══ EXERCISE MATERIALS ══
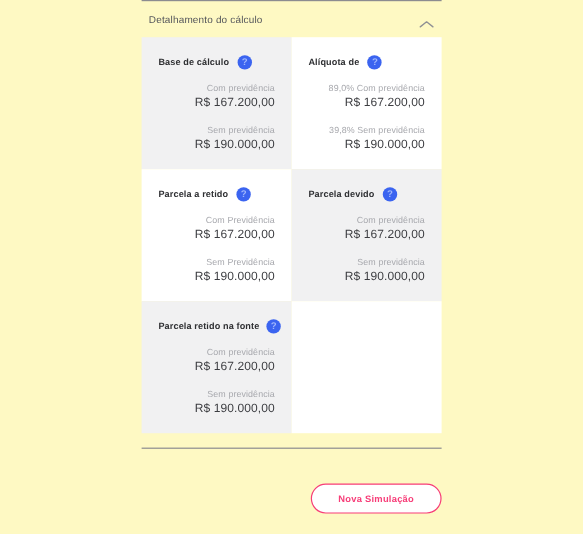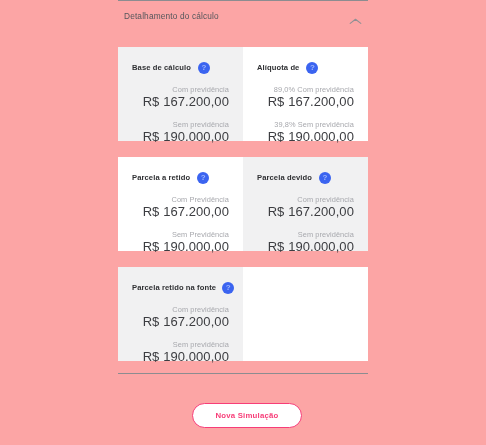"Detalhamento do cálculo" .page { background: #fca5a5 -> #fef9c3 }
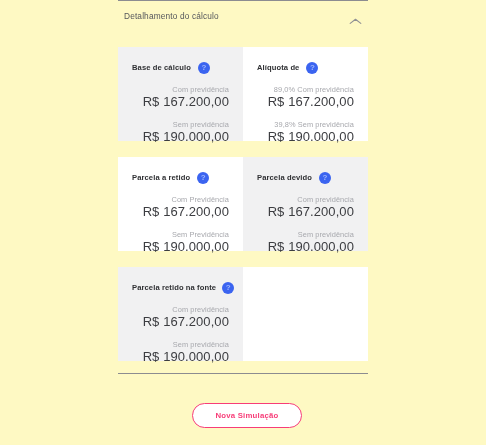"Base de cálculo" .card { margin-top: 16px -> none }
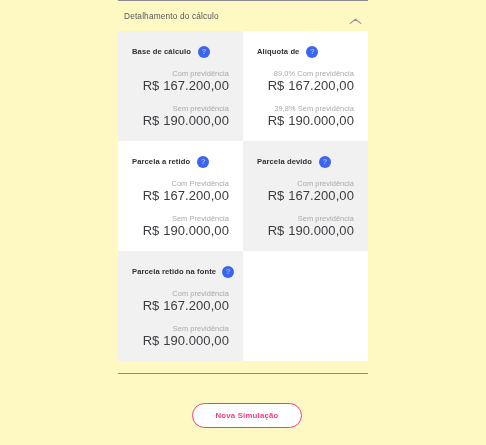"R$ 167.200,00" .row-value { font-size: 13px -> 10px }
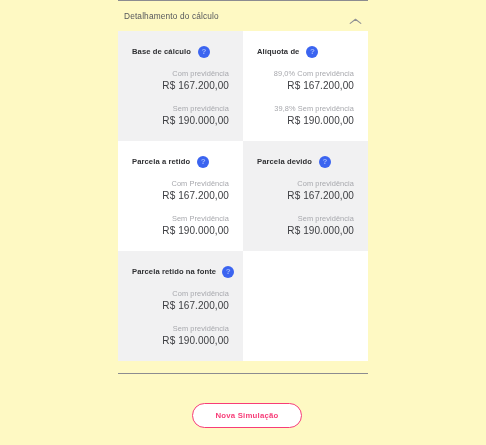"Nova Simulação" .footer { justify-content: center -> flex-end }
═══
══ EXERCISE MATERIALS ══
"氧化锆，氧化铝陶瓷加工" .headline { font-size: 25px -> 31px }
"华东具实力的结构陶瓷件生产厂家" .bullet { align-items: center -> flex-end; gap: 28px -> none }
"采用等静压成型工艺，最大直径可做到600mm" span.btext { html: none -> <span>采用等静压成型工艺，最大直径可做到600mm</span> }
═══
• _WHAT YOU ARE ASKED TO DO_:
Out of the records above, please copy exactly the lines from the line with "font-size: 13px ->" up to and including the line with "justify-content: center ->", minus the pictures.

• _EXERCISE SOLUTION_:
"R$ 167.200,00" .row-value { font-size: 13px -> 10px }
"Nova Simulação" .footer { justify-content: center -> flex-end }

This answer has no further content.